Quote the lines from the line holding "[567,229,593,244] [72,252,152,267] Zeg" to the very end of the listing, exactly, and no others.

------

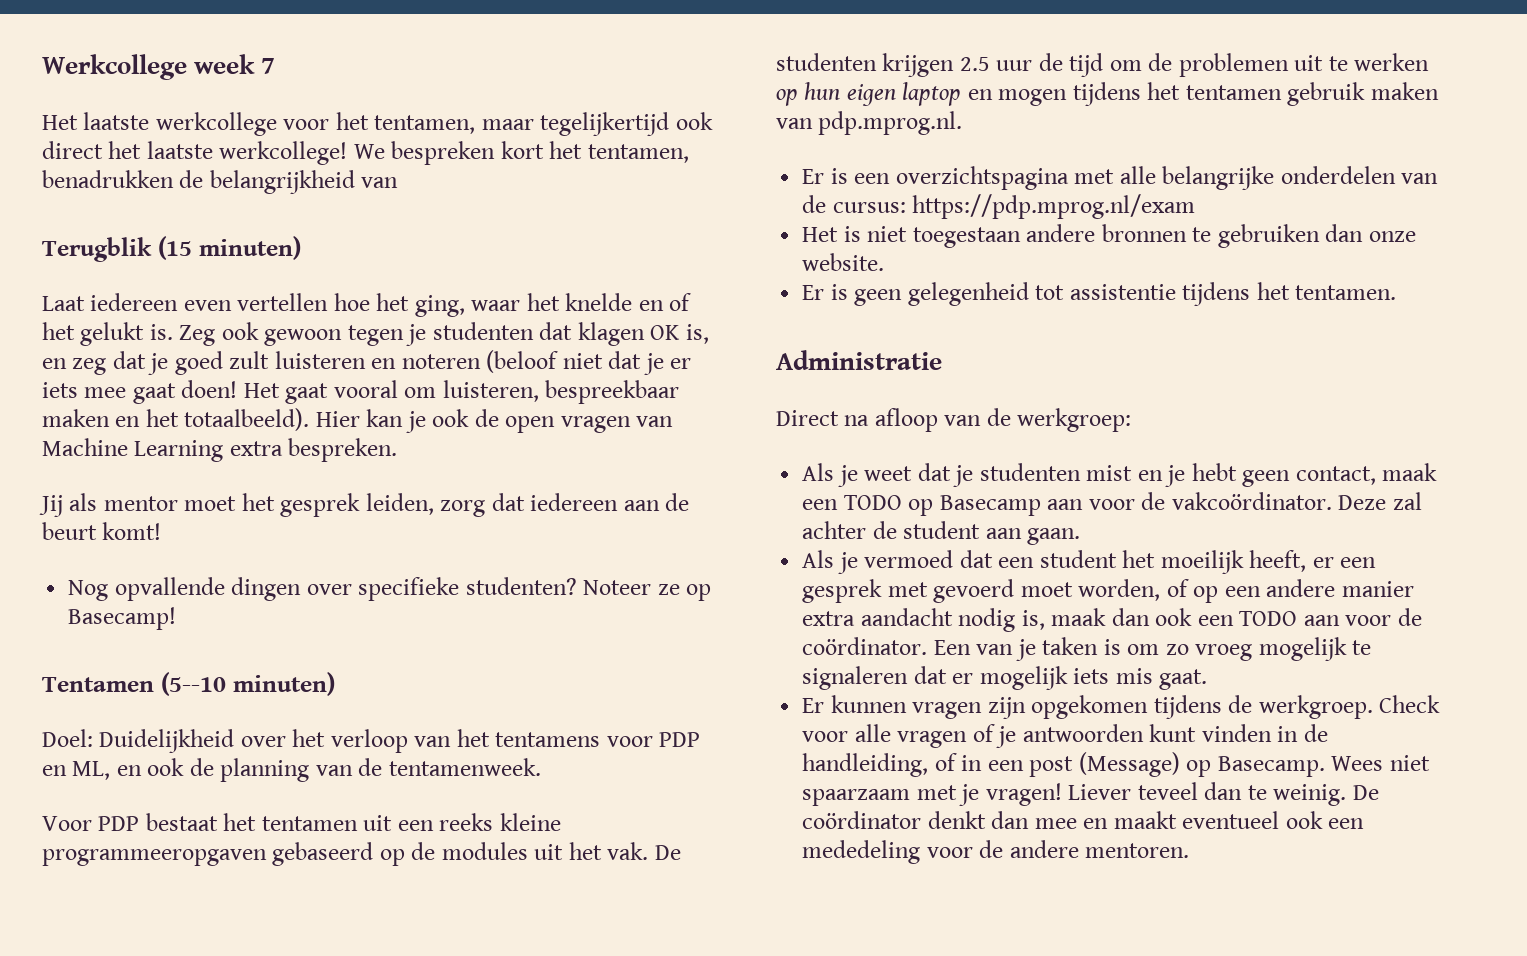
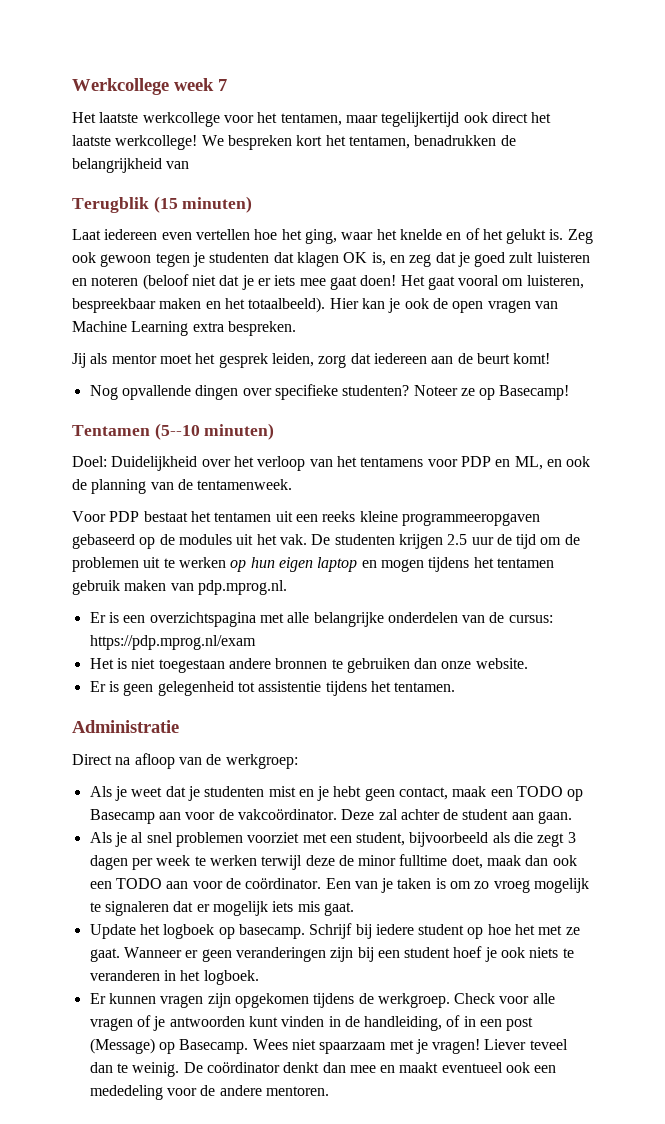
[864,550,1377,574] [802,579,1414,603] [802,608,1045,632] vermoed dat een student het moeilijk heeft, er een gesprek met gevoerd moet worden, of op een andere manier extra aandacht nodig is, -> [131,832,576,847] [89,854,483,870] al snel problemen voorziet met een student, bijvoorbeeld als die zegt 3 dagen per week te werken terwijl deze de minor fulltime doet,
(1208, 679) none -> [89,923,580,939] [89,946,574,962] [89,970,259,985] // Update het logboek op basecamp. Schrijf bij iedere student op hoe het met ze gaat. Wanneer er geen veranderingen zijn bij een student hoef je ook niets te veranderen in het logboek.

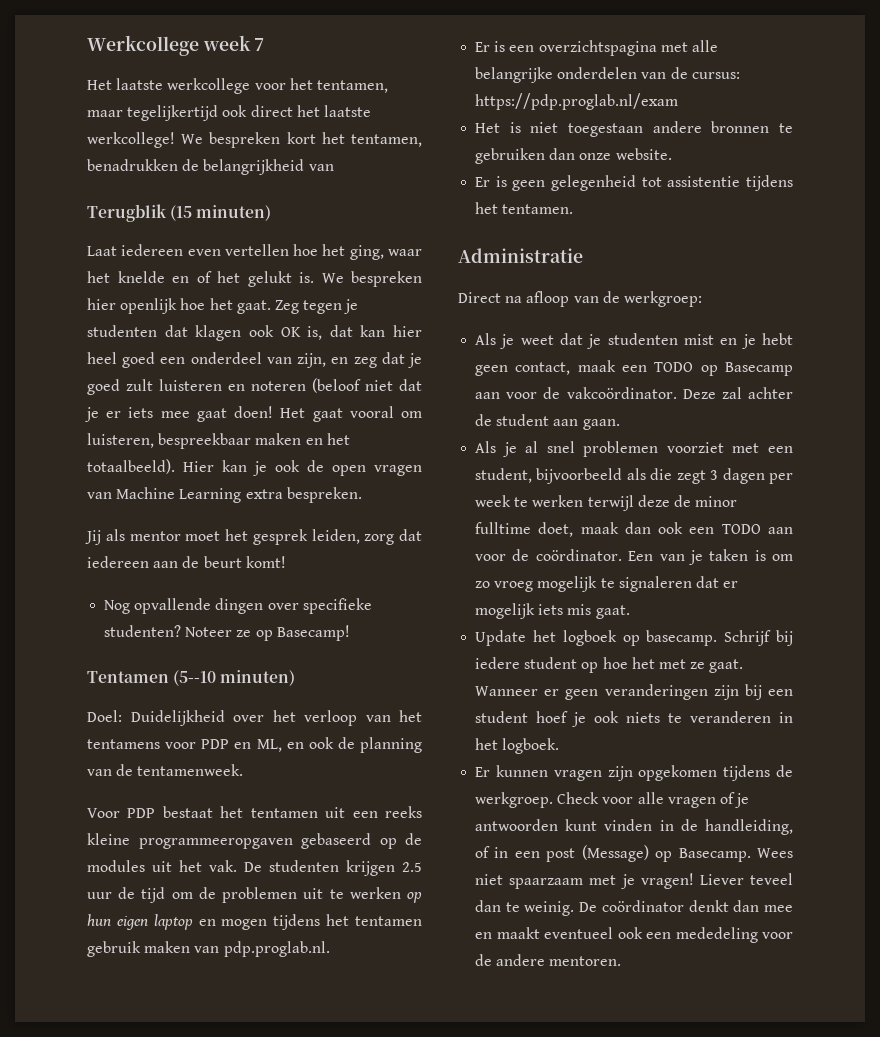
[567,229,593,244] [72,252,152,267] Zeg ook gewoon -> [321,271,422,287] [87,298,299,314] We bespreken hier openlijk hoe het gaat. Zeg
(339, 259) none -> [248,325,274,337] ook
(386, 259) none -> [329,325,422,337] [87,352,327,368] dat kan hier heel goed een onderdeel van zijn,
[197,580,287,595] pdp.mprog.nl. -> [223,941,330,957] pdp.proglab.nl.
[89,635,256,650] https://pdp.mprog.nl/exam -> [475,93,679,110] https://pdp.proglab.nl/exam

------

> [ANSWER FOR THE TASK]:
[567,229,593,244] [72,252,152,267] Zeg ook gewoon -> [321,271,422,287] [87,298,299,314] We bespreken hier openlijk hoe het gaat. Zeg
(339, 259) none -> [248,325,274,337] ook
(386, 259) none -> [329,325,422,337] [87,352,327,368] dat kan hier heel goed een onderdeel van zijn,
[197,580,287,595] pdp.mprog.nl. -> [223,941,330,957] pdp.proglab.nl.
[89,635,256,650] https://pdp.mprog.nl/exam -> [475,93,679,110] https://pdp.proglab.nl/exam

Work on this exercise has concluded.